En Irlande : un ancien ministre accusé d'outrage

Clément Solym - 28.03.2012

Edition - International - Irlande - justice - ministre


Le député Peter Hain, ancien ministre de Tony Blair, est accusé d'outrage au tribunal. En cause, les propos tenus contre la justice de son pays dans ses mémoires, Outside In. Son éditeur est également visé par cette procédure.

 

La notion de « contempt of court » invoquée dans cette affaire décrit en fait un acte de désobéissance délibérée, ou un manque de respect envers la loi et ses représentants, et en particulier toute autorité publique.
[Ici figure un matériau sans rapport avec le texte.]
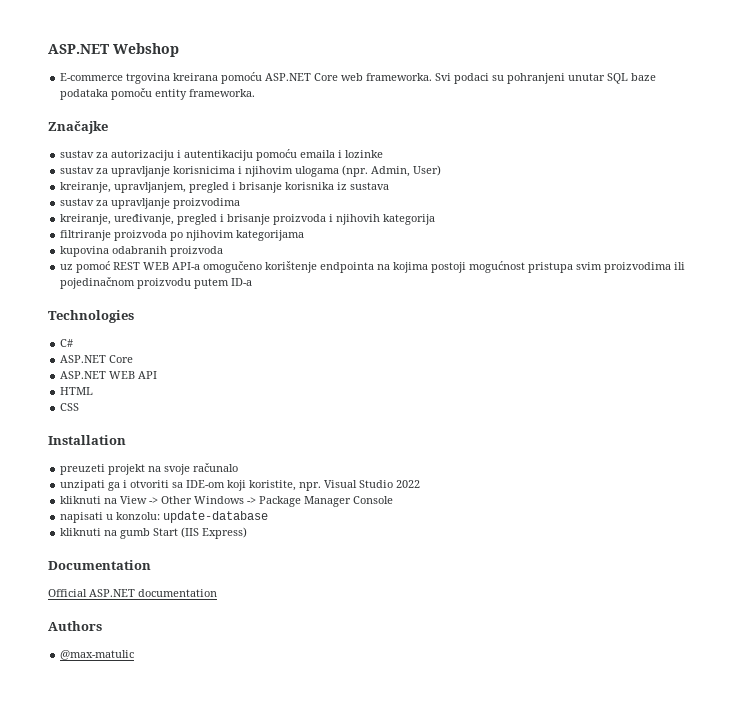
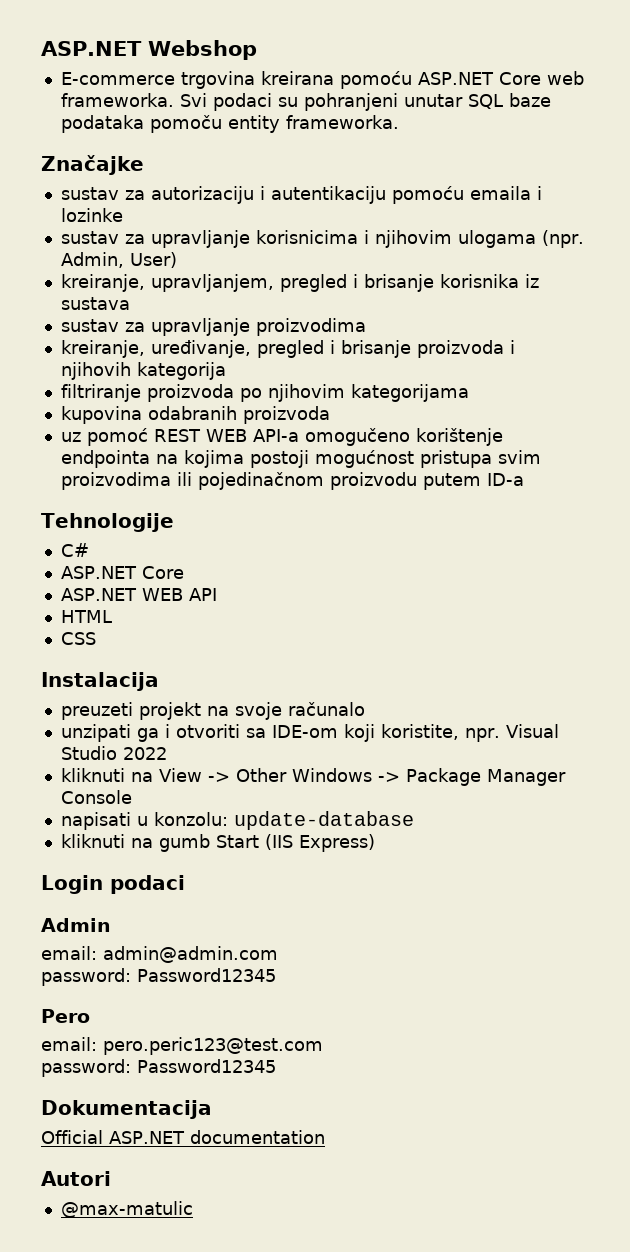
[48,310,134,323] Technologies -> [41,513,174,532] Tehnologije
[48,435,126,445] Installation -> [41,672,159,691] Instalacija
[48,560,151,570] Documentation -> [41,875,185,894] [41,918,111,932] [41,946,278,963] [41,968,276,986] [41,1009,90,1023] [41,1037,323,1055] [41,1059,276,1077] [41,1100,212,1119] Login podaci // Admin // email: admin@admin.com // password: Password12345 // Pero // email: pero.peric123@test.com // password: Password12345 // Dokumentacija
[48,621,102,631] Authors -> [41,1171,111,1186] Autori

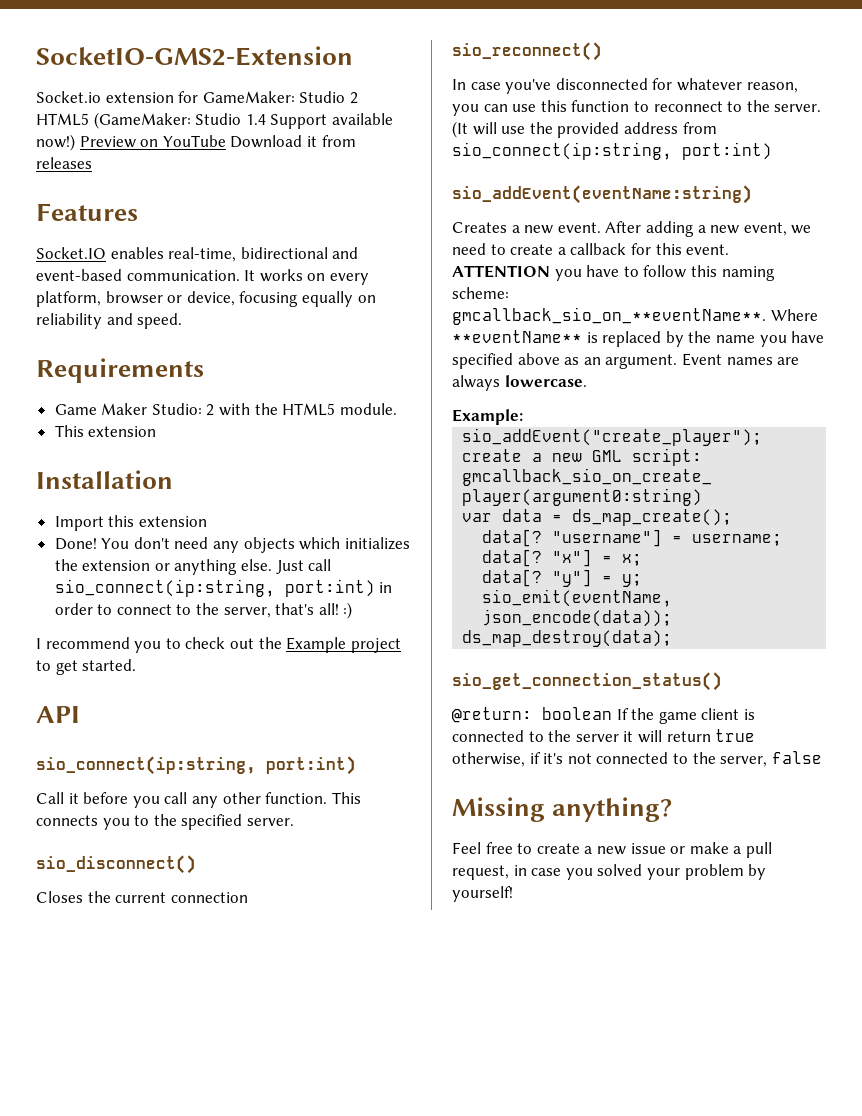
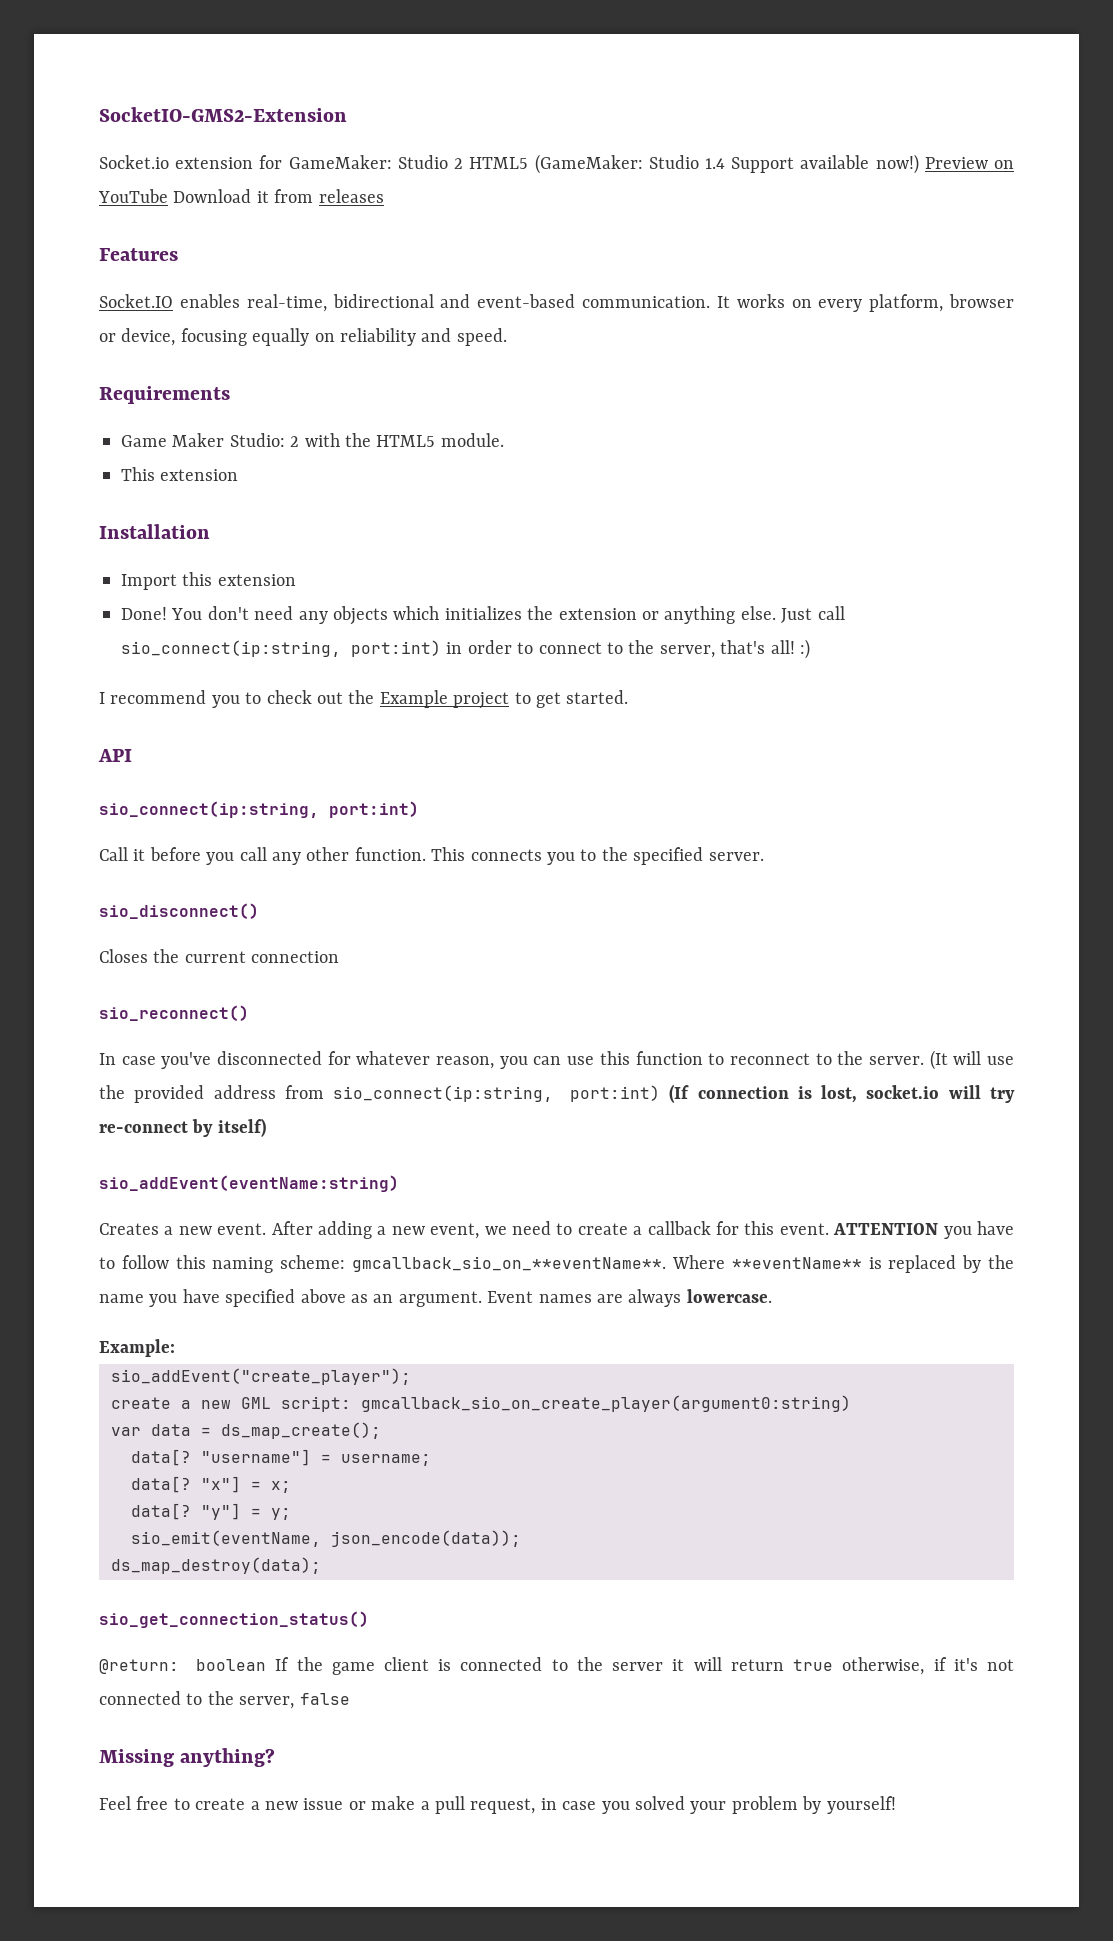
(772, 151) none -> [669,1084,1015,1103] [99,1118,266,1137] (If connection is lost, socket.io will try re-connect by itself)

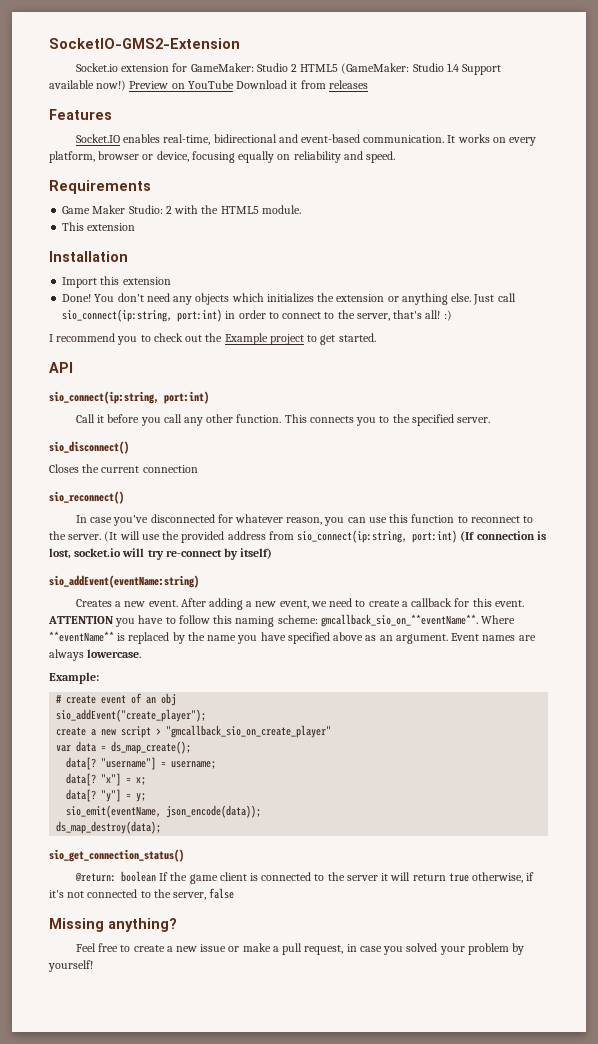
(175, 1348) none -> [56,693,177,706] // # create event of an obj
[241,1395,851,1412] GML script: gmcallback_sio_on_create_player(argument0:string) -> [121,725,332,738] script > "gmcallback_sio_on_create_player"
Il est ainsi interdit de défier un organe de justice en le tournant en ridicule ou en lui manquant de respect.

 

 

 

Un passage de ses mémoires se montre particulièrement critique envers Sir Paul Girvan, devenu aujourd'hui un juge influent.

Hain entend défendre avec l'aide de Biteback, son éditeur, sa liberté d'expression. Biteback parle quant à lui d'une « loi mystérieuse cherchant à bannir toute critique envers les juges, qui n'a pas été utilisée de mémoire d'homme ». Ian Dale, managing director au sein de la maison d'édition, précise même avoir été informé que « les procédures pour outrage au tribunal après avoir critiqué un juge sont considérées comme obsolètes en Angleterre et au Pays de Galles depuis la fin du XIXe siècle ».

 

Mauvaise foi

 

L'auteur n'en revient pas. « Je suis atterré par le tour que prennent les évènements. (…) Si la liberté d'expression et de commentaire doit être supprimée des mémoires politiques, alors les gens auront le droit de se demander : quel système de justice prévaut ? »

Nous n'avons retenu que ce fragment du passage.